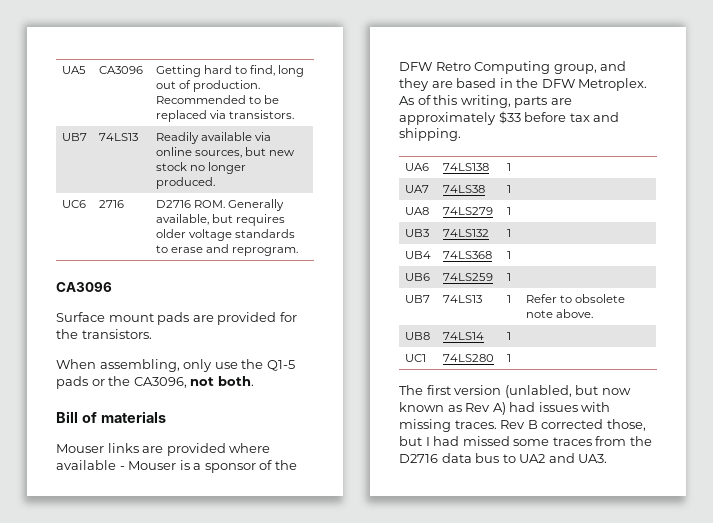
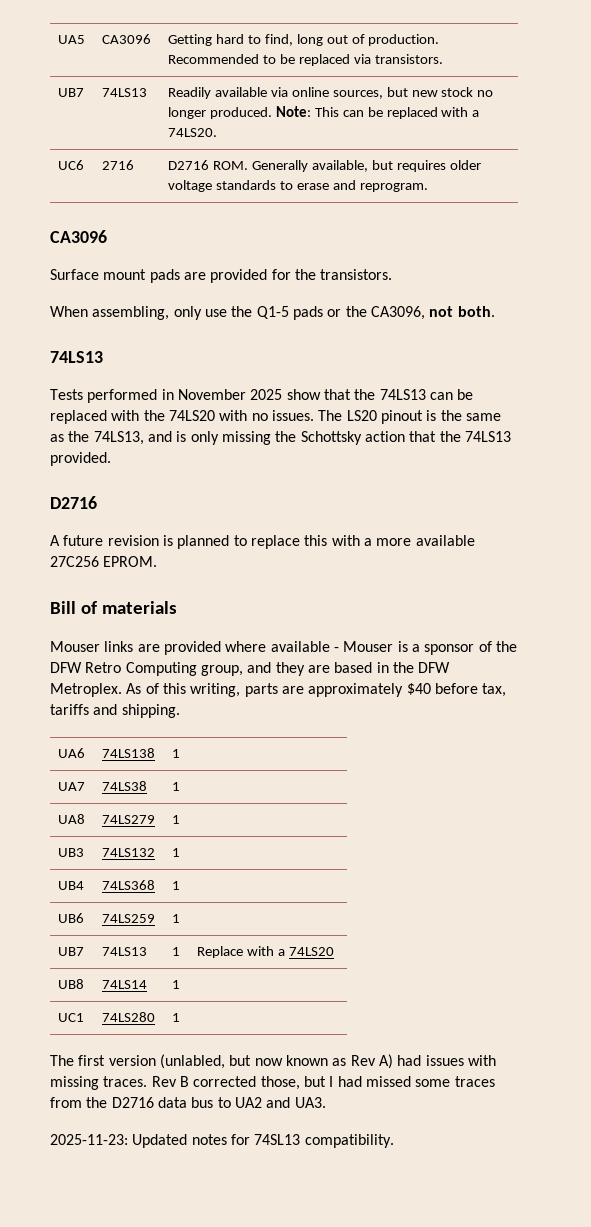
- UB7 | 74LS13 | Readily available via online sources, but new stock no longer produced.
+ UB7 | 74LS13 | Readily available via online sources, but new stock no longer produced. Note: This can be replaced with a 74LS20.
  When assembling, only use the Q1-5 pads or the CA3096, not both.
+ 74LS13
+ Tests performed in November 2025 show that the 74LS13 can be replaced with the 74LS20 with no issues. The LS20 pinout is the same as the 74LS13, and is only missing the Schottsky action that the 74LS13 provided.
+ D2716
+ A future revision is planned to replace this with a more available 27C256 EPROM.
- As of this writing, parts are approximately $33 before tax and shipping.
+ As of this writing, parts are approximately $40 before tax, tariffs and shipping.
- UB7 | 74LS13 | 1 | Refer to obsolete note above.
+ UB7 | 74LS13 | 1 | Replace with a 74LS20
+ 2025-11-23: Updated notes for 74SL13 compatibility.

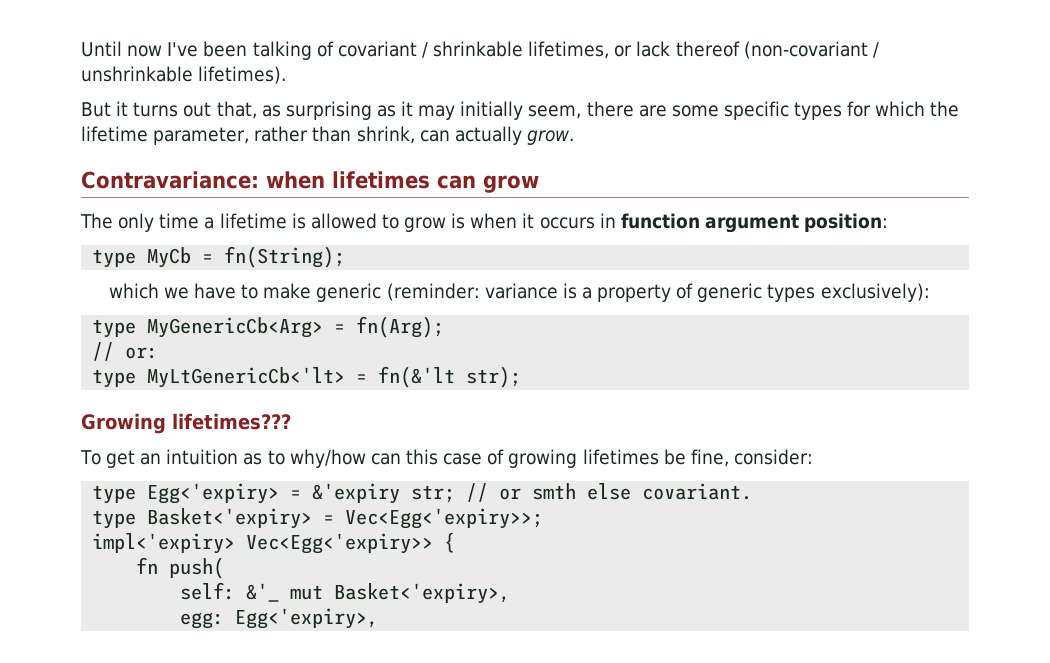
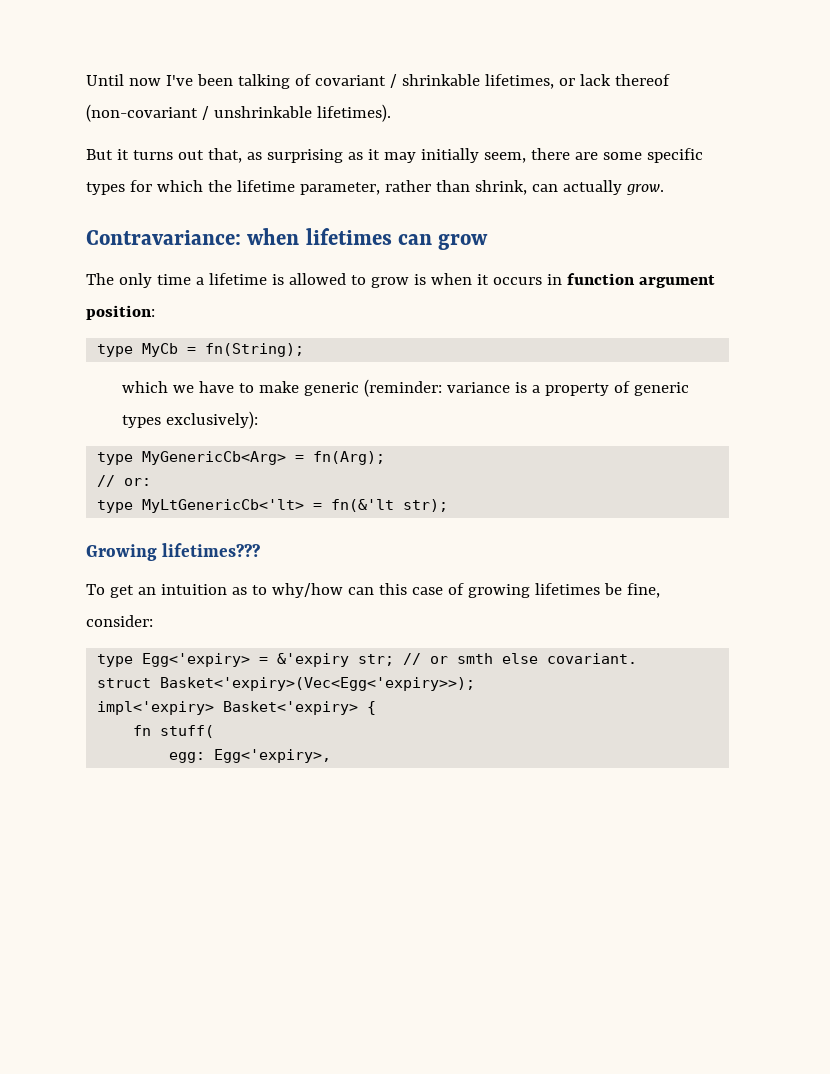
- type Basket<'expiry> = Vec<Egg<'expiry>>;
+ struct Basket<'expiry>(Vec<Egg<'expiry>>);
- impl<'expiry> Vec<Egg<'expiry>> {
+ impl<'expiry> Basket<'expiry> {
- fn push(
- self: &'_ mut Basket<'expiry>,
+ fn stuff(

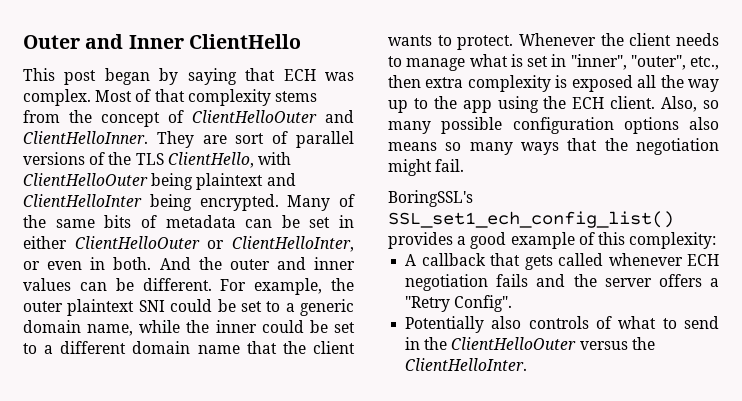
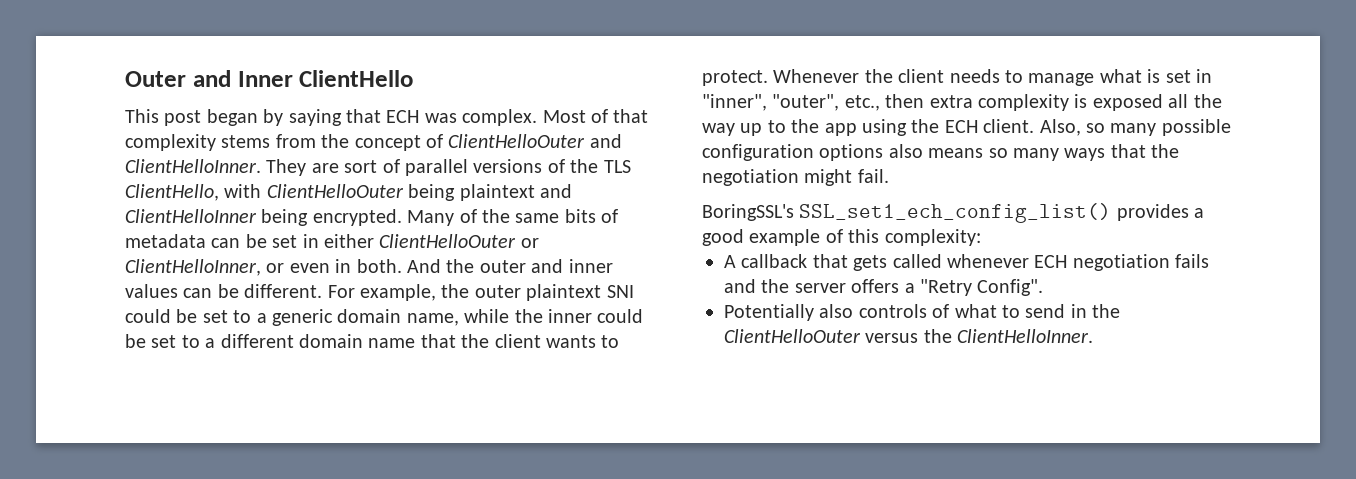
- They are sort of parallel versions of the TLS ClientHello, with ClientHelloOuter being plaintext and ClientHelloInter being encrypted.
+ They are sort of parallel versions of the TLS ClientHello, with ClientHelloOuter being plaintext and ClientHelloInner being encrypted.
- Many of the same bits of metadata can be set in either ClientHelloOuter or ClientHelloInter, or even in both.
+ Many of the same bits of metadata can be set in either ClientHelloOuter or ClientHelloInner, or even in both.
- Potentially also controls of what to send in the ClientHelloOuter versus the ClientHelloInter.
+ Potentially also controls of what to send in the ClientHelloOuter versus the ClientHelloInner.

______

▸ WORK REQUIRED: The full data, repeated exactly and stripped of its pictures, is the expected answer.

▸ SOLVED PROBLEM:
- UB7 | 74LS13 | Readily available via online sources, but new stock no longer produced.
+ UB7 | 74LS13 | Readily available via online sources, but new stock no longer produced. Note: This can be replaced with a 74LS20.
  When assembling, only use the Q1-5 pads or the CA3096, not both.
+ 74LS13
+ Tests performed in November 2025 show that the 74LS13 can be replaced with the 74LS20 with no issues. The LS20 pinout is the same as the 74LS13, and is only missing the Schottsky action that the 74LS13 provided.
+ D2716
+ A future revision is planned to replace this with a more available 27C256 EPROM.
- As of this writing, parts are approximately $33 before tax and shipping.
+ As of this writing, parts are approximately $40 before tax, tariffs and shipping.
- UB7 | 74LS13 | 1 | Refer to obsolete note above.
+ UB7 | 74LS13 | 1 | Replace with a 74LS20
+ 2025-11-23: Updated notes for 74SL13 compatibility.

- type Basket<'expiry> = Vec<Egg<'expiry>>;
+ struct Basket<'expiry>(Vec<Egg<'expiry>>);
- impl<'expiry> Vec<Egg<'expiry>> {
+ impl<'expiry> Basket<'expiry> {
- fn push(
- self: &'_ mut Basket<'expiry>,
+ fn stuff(

- They are sort of parallel versions of the TLS ClientHello, with ClientHelloOuter being plaintext and ClientHelloInter being encrypted.
+ They are sort of parallel versions of the TLS ClientHello, with ClientHelloOuter being plaintext and ClientHelloInner being encrypted.
- Many of the same bits of metadata can be set in either ClientHelloOuter or ClientHelloInter, or even in both.
+ Many of the same bits of metadata can be set in either ClientHelloOuter or ClientHelloInner, or even in both.
- Potentially also controls of what to send in the ClientHelloOuter versus the ClientHelloInter.
+ Potentially also controls of what to send in the ClientHelloOuter versus the ClientHelloInner.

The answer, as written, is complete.